# Updated Photos - Opinions welcome!!!!



## Ash (Sep 11, 2007)

Here is a 9 month old male. Any thoughts and opinions are more then welcome.


----------



## Maggies mom (Jan 6, 2006)

Love Him! Are you thinking about getting him?


----------



## missmarstar (Jul 22, 2007)

What a beautiful coat  I think he's gorgeous!


----------



## mm03gn (Sep 24, 2008)

Very beautiful! I'm not the best critic, as I think all goldens are equally perfect!


----------



## Heidi36oh (Feb 27, 2007)

He is gorgeous, what a coat!


----------



## Oaklys Dad (Dec 28, 2005)

I like that head shape and I'm very envious of that flowing coat.


----------



## slkuta (Feb 14, 2009)

I think he has a handsome face and of course a beautiful coat. His color is very nice.


----------



## fuzzbuzz (Aug 3, 2008)

Handsome!! He's outstanding. Can you send some of his long flowing coat to Buzz?


----------



## kjarv24 (Nov 7, 2008)

Just Gorgeous!!!!! I too love his beautiful flowing coat!! What a guy!


----------



## AmbikaGR (Dec 31, 2007)

I try to never comment on a dog based on a photo as the angle of the camera, stacking, yayda, yadya, yadya can be off. But here goes. I personally don't think the first two photos are good enough. In the second one his head appears out of proportion to his body to me, but his head looks better in the third photo. Which is the truer photo? Who knows? And he is only 9 months so of course he may be out of balance at this time but will balance out (if that is a term) as he matures some more and as the breeder I am sure you know the tendencies of the pedigrees. You know what a good dog is, trust your gut at this time. I for one would NOT give up on him yet based on the photos that is for sure. And if you like you can drop him off at my house anytime!


----------



## Jenny Wren (Feb 27, 2007)

That's what I was thinking..send him to Pennsylvania!


----------



## JDandBigAm (Aug 25, 2008)

Nice head and great coat and only 9 months old! Nice thick legs, he is going to be a big boy. He looks like he is about to break out of his stack on the first picture so that gives his topline too much downward slope. The second picture shows a nice rear. According to my rookie eye looking at the pictures, the upper arm may be a bit too straight or something with the front end. I can't believe he is only 9 months old and looks that good.


----------



## esSJay (Apr 13, 2009)

He looks very handsome, I think his coat and colour are both beautiful.


----------



## asiacat (Jan 30, 2009)

he is a handsome boy....love the colour


----------



## tippykayak (Oct 27, 2008)

He's a nice looking boy, but in those pictures, something seems a little off to me. It could just be the perspective or the stack, but his head looks small in profile and his topline, as stacked, is pretty out of whack.
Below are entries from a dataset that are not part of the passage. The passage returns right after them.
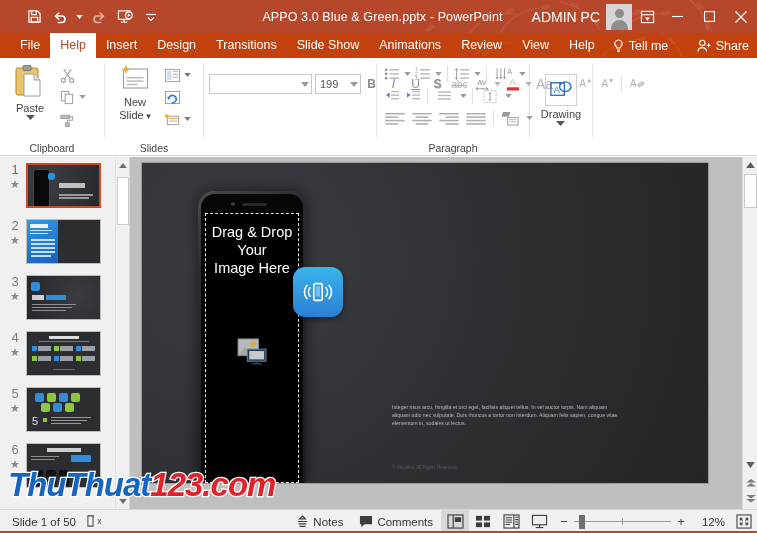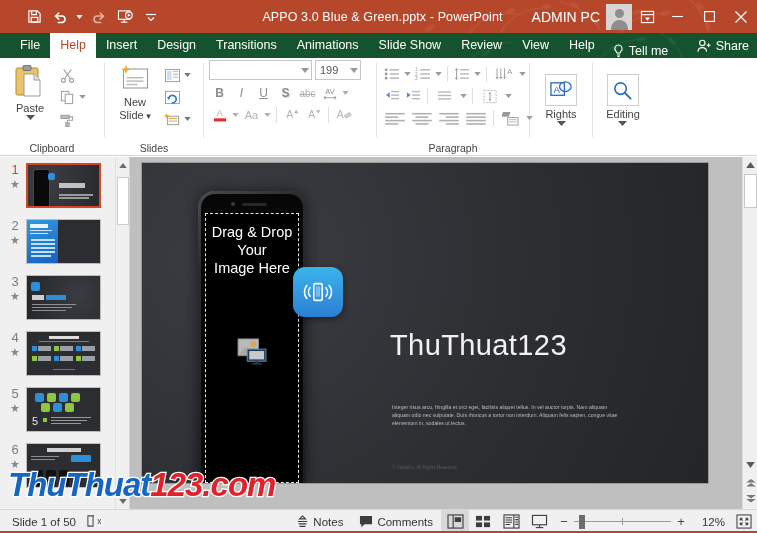"File" .tabstrip { align-items: flex-end -> center; background: #14532d -> #c2410c }
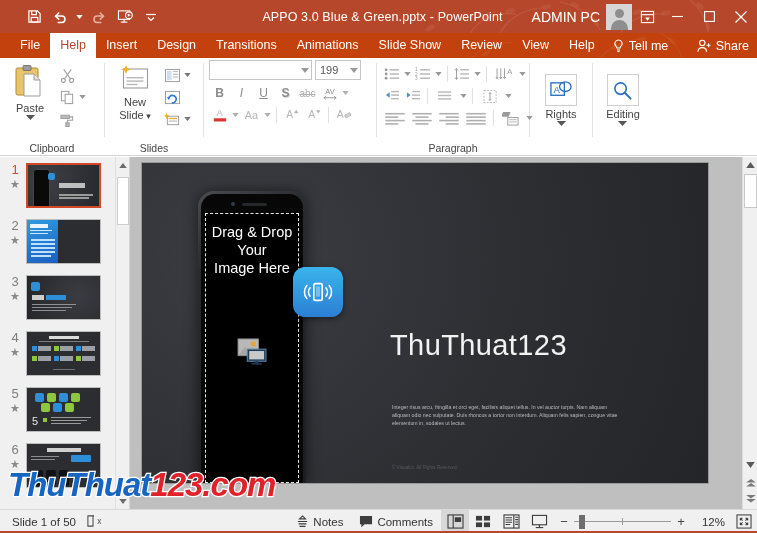"Animations" div.tab { order: before "Slide Show" -> after "Slide Show" }
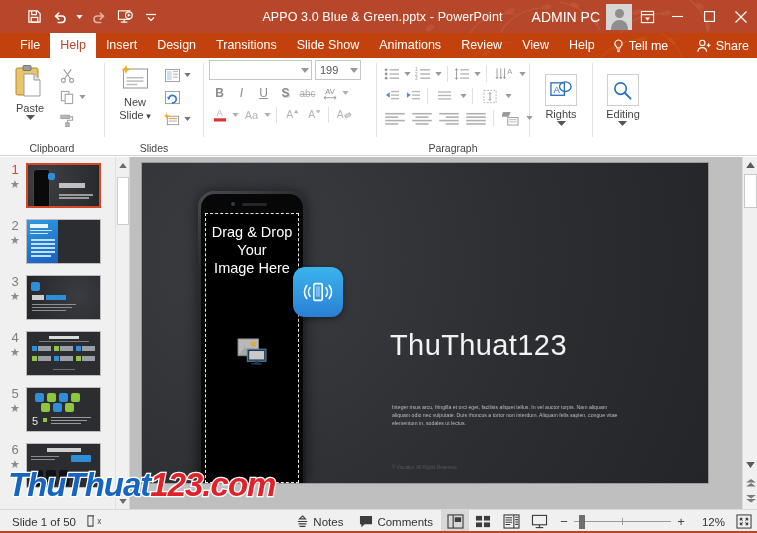"199" div.rgroup-body { flex-direction: column -> row; padding-top: 2px -> 16px }
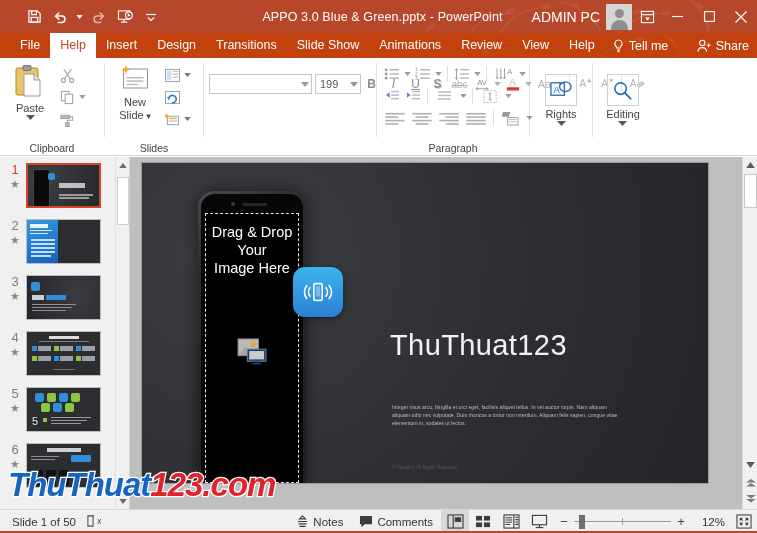"Aa" div.fbtn { font-size: 11px -> 14px }
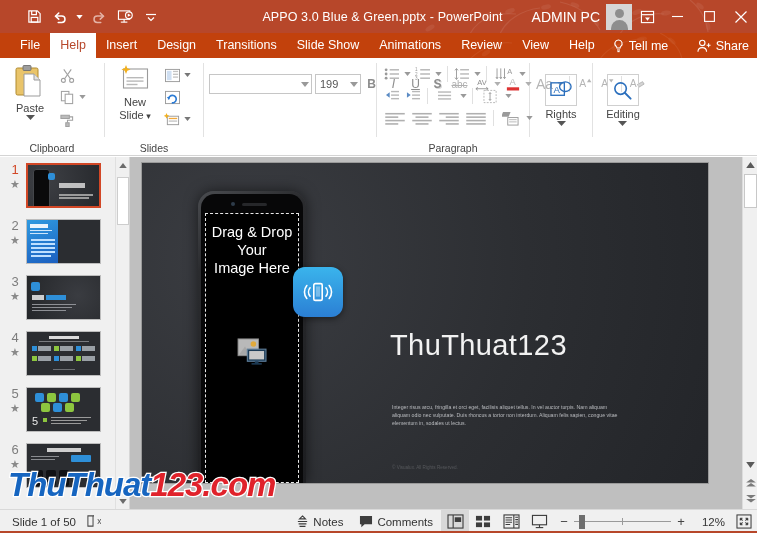"Rights" span.lbl { text: Rights -> Drawing }
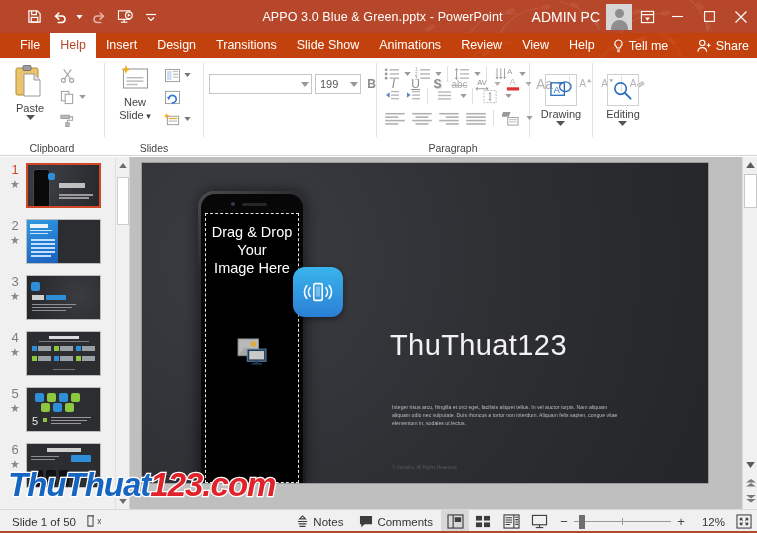"Editing" div.rgroup-body { html: <div> <div> <span> <svg> <circle></circle> <path></path> </svg> </span> <span>Editing</span> <svg> <path></path> </svg> </div> </div> -> none }
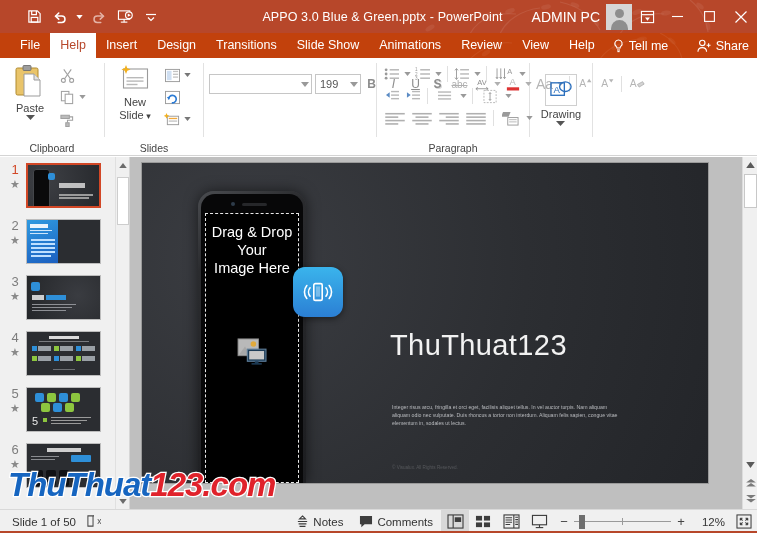"ThuThuat123" div.slide-title { html: <div>ThuThuat123</div> -> none }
That said, I'm sure he'd melt my heart in person.


----------



## Thor0918 (Feb 28, 2008)

AmbikaGR said:


> I try to never comment on a dog based on a photo as the angle of the camera, stacking, yayda, yadya, yadya can be off. But here goes. I personally don't think the first two photos are good enough. In the second one his head appears out of proportion to his body to me, but his head looks better in the third photo. Which is the truer photo? Who knows? And he is only 9 months so of course he may be out of balance at this time but will balance out (if that is a term) as he matures some more and as the breeder I am sure you know the tendencies of the pedigrees. You know what a good dog is, trust your gut at this time. I for one would NOT give up on him yet based on the photos that is for sure. And if you like you can drop him off at my house anytime!


Carefull there. You're going to get me in trouble at work. I'm not suppose to be cracking up laughing while I'm working.:bowl:


----------



## SunGold (Feb 27, 2007)

I think he looks good for only 9 months old! Love to see him in a year or so!


----------



## NuttinButGoldens (Jan 10, 2009)

Wow that's one beautiful Golden!

I swear he looks like he has some Pebwin XPDNC in him...


----------



## paula bedard (Feb 5, 2008)

I don't know nuttin' bout breedin' no dogs, but I think he's pert near perfect!  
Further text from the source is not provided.